I just finished reading a story about a bug in Hyundai and Genesis vehicles which allows unauthorized individuals to unlock the cars remotely. Full-disclosure, I’m a Genesis owner, so this one got my attention straight away.

Apparently the Genesis software makes a couple of crucial mistakes. First and foremost, they don’t require email address confirmation. Secondly, they are allowing garbage in the email field, including control characters. It’s not completely wide-open, but apparently the regex that they use to validate user input is pretty lax.

Well the security researcher who discovered the bug, Sam Curry, found out that if you knew the email of an existing user of the app and you added a CRLF to the end of the email, bad guys could register a new account with an existing email.

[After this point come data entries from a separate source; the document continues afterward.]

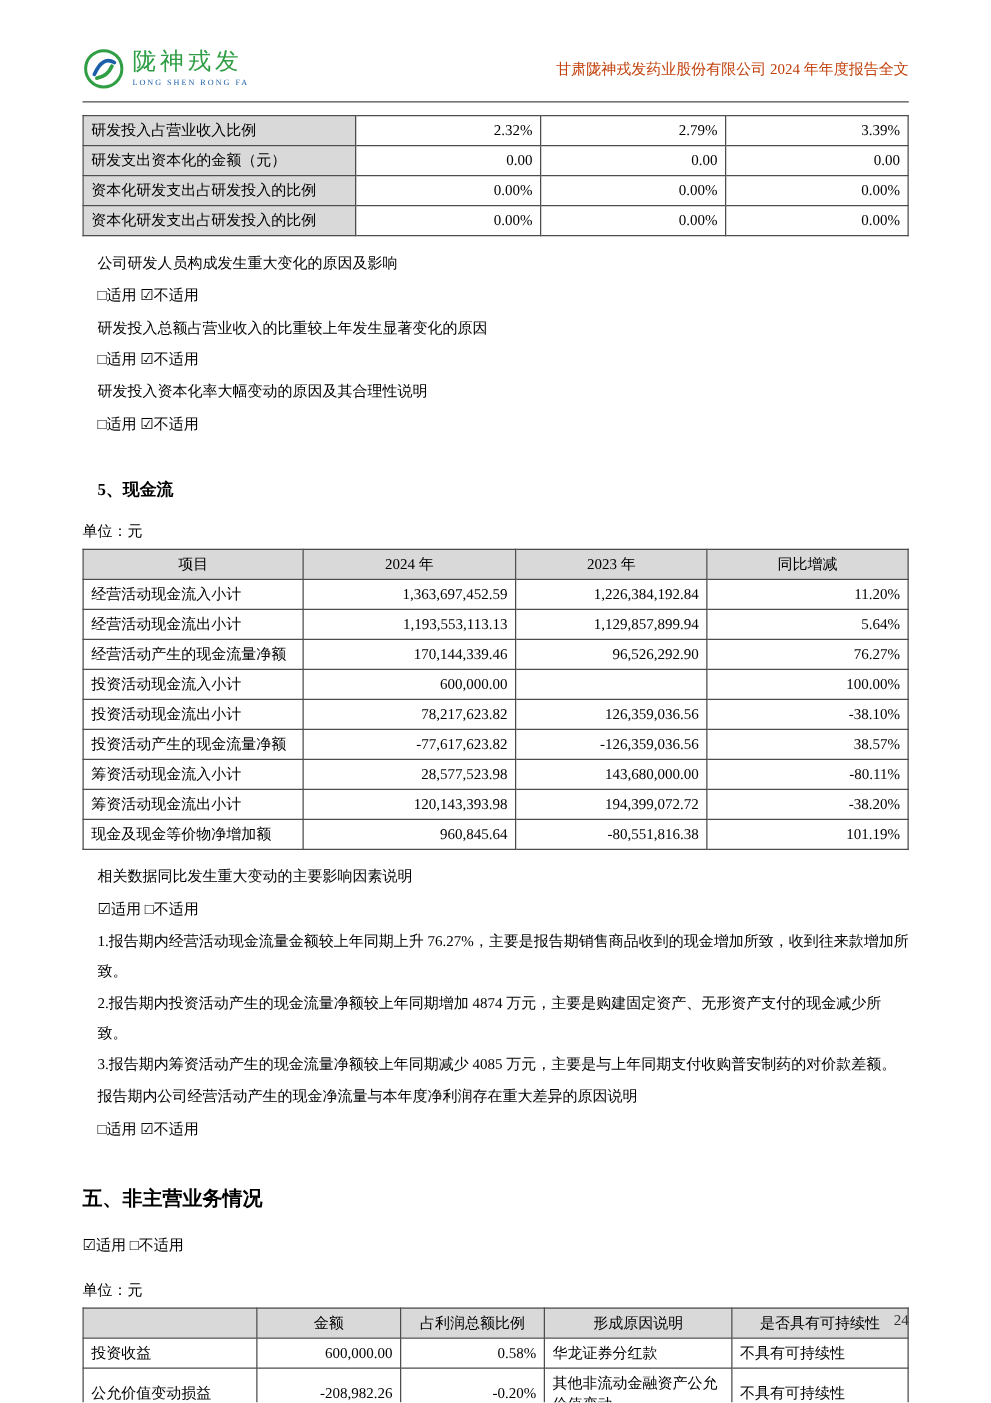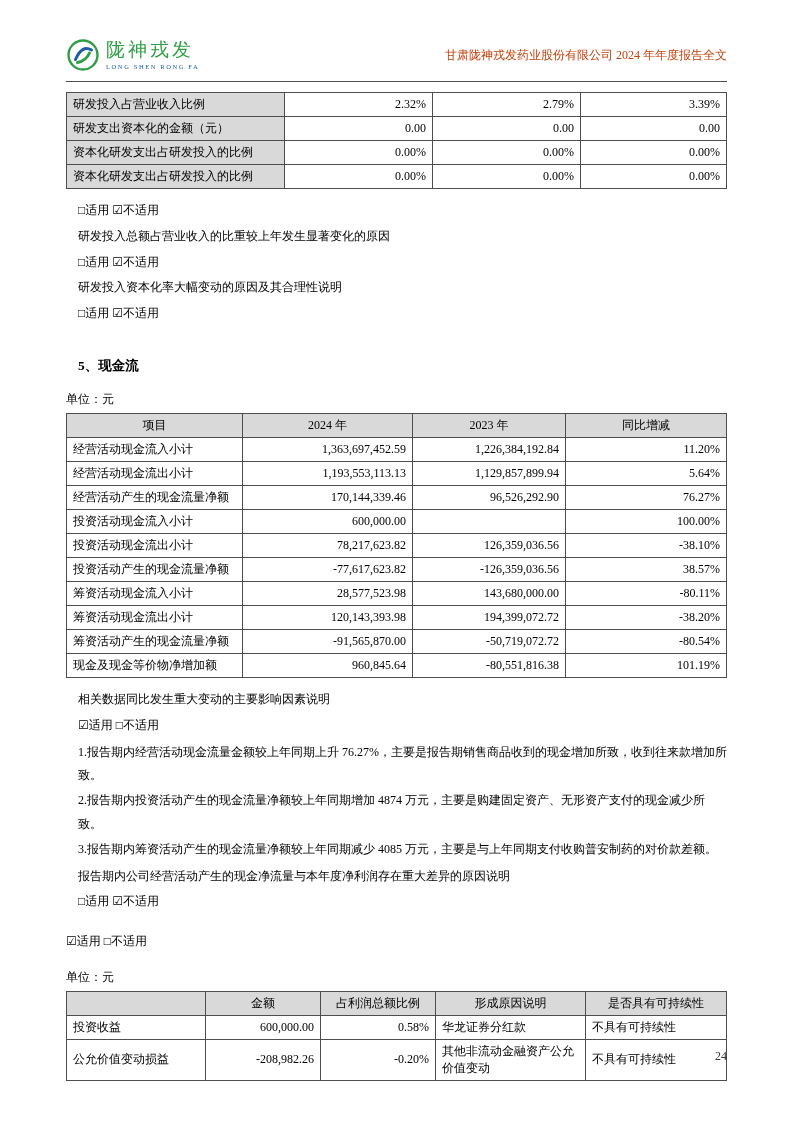"公司研发人员构成发生重大变化的原因及影响" div.note-line { html: none -> <div>公司研发人员构成发生重大变化的原因及影响</div> }
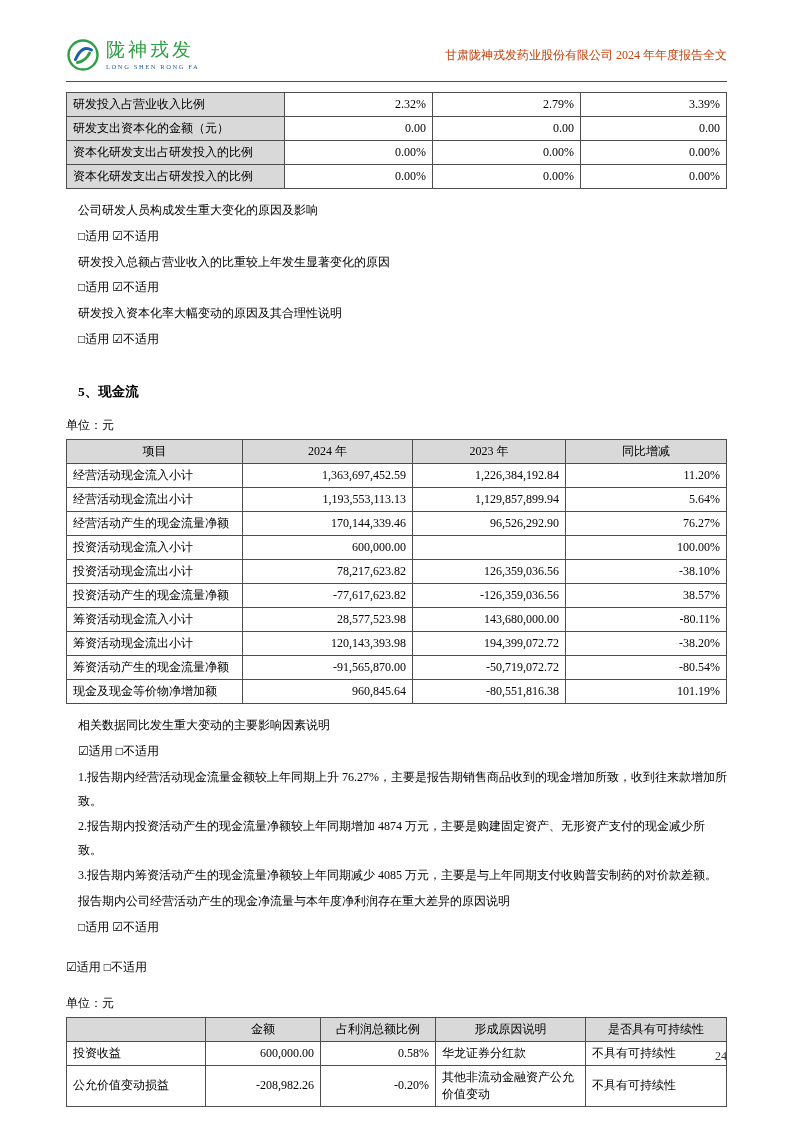"筹资活动产生的现金流量净额" tr { html: <tr> <td>筹资活动产生的现金流量净额</td> <td>-91,565,870.00</td> <td>-50,719,072.72</td> <td>-80.54%</td> </tr> -> none }
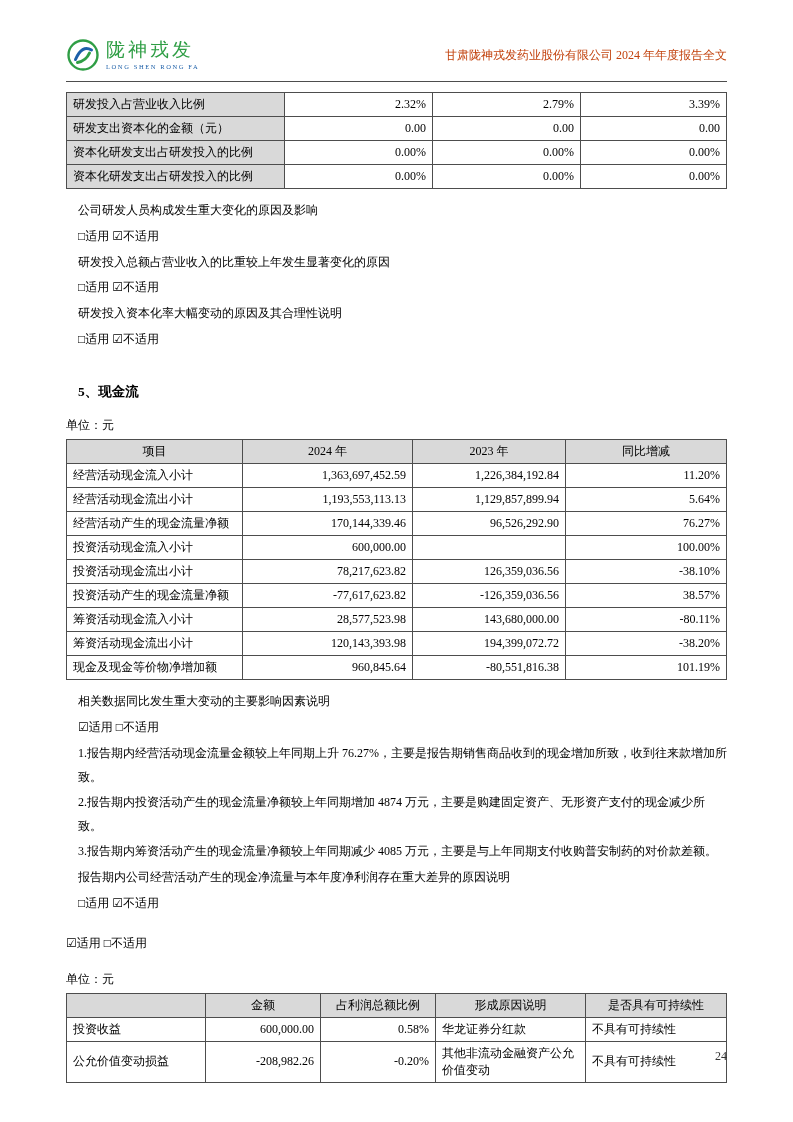"五、非主营业务情况" div.sec-h2 { html: none -> <div>五、非主营业务情况</div> }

They would then could get the authentication server to issue a JWT that matched the legitimate email, and of course exclusive use of JWT without any kind of back-end session wiring means that once a JWT is issued, it is considered valid until it expires. Without a backing session, there is no way, for example, to invalidate a valid, existing JWT. Redis, who admittedly has motivation to have you use one of their servers in conjunction with JWT for session management, nevertheless has an entirely valid paper on it, that I happen to strongly agree with. Another full-disclosure worth noting, I was responsible for implementing multi-logon single-session solution for a large payments company in roughly the…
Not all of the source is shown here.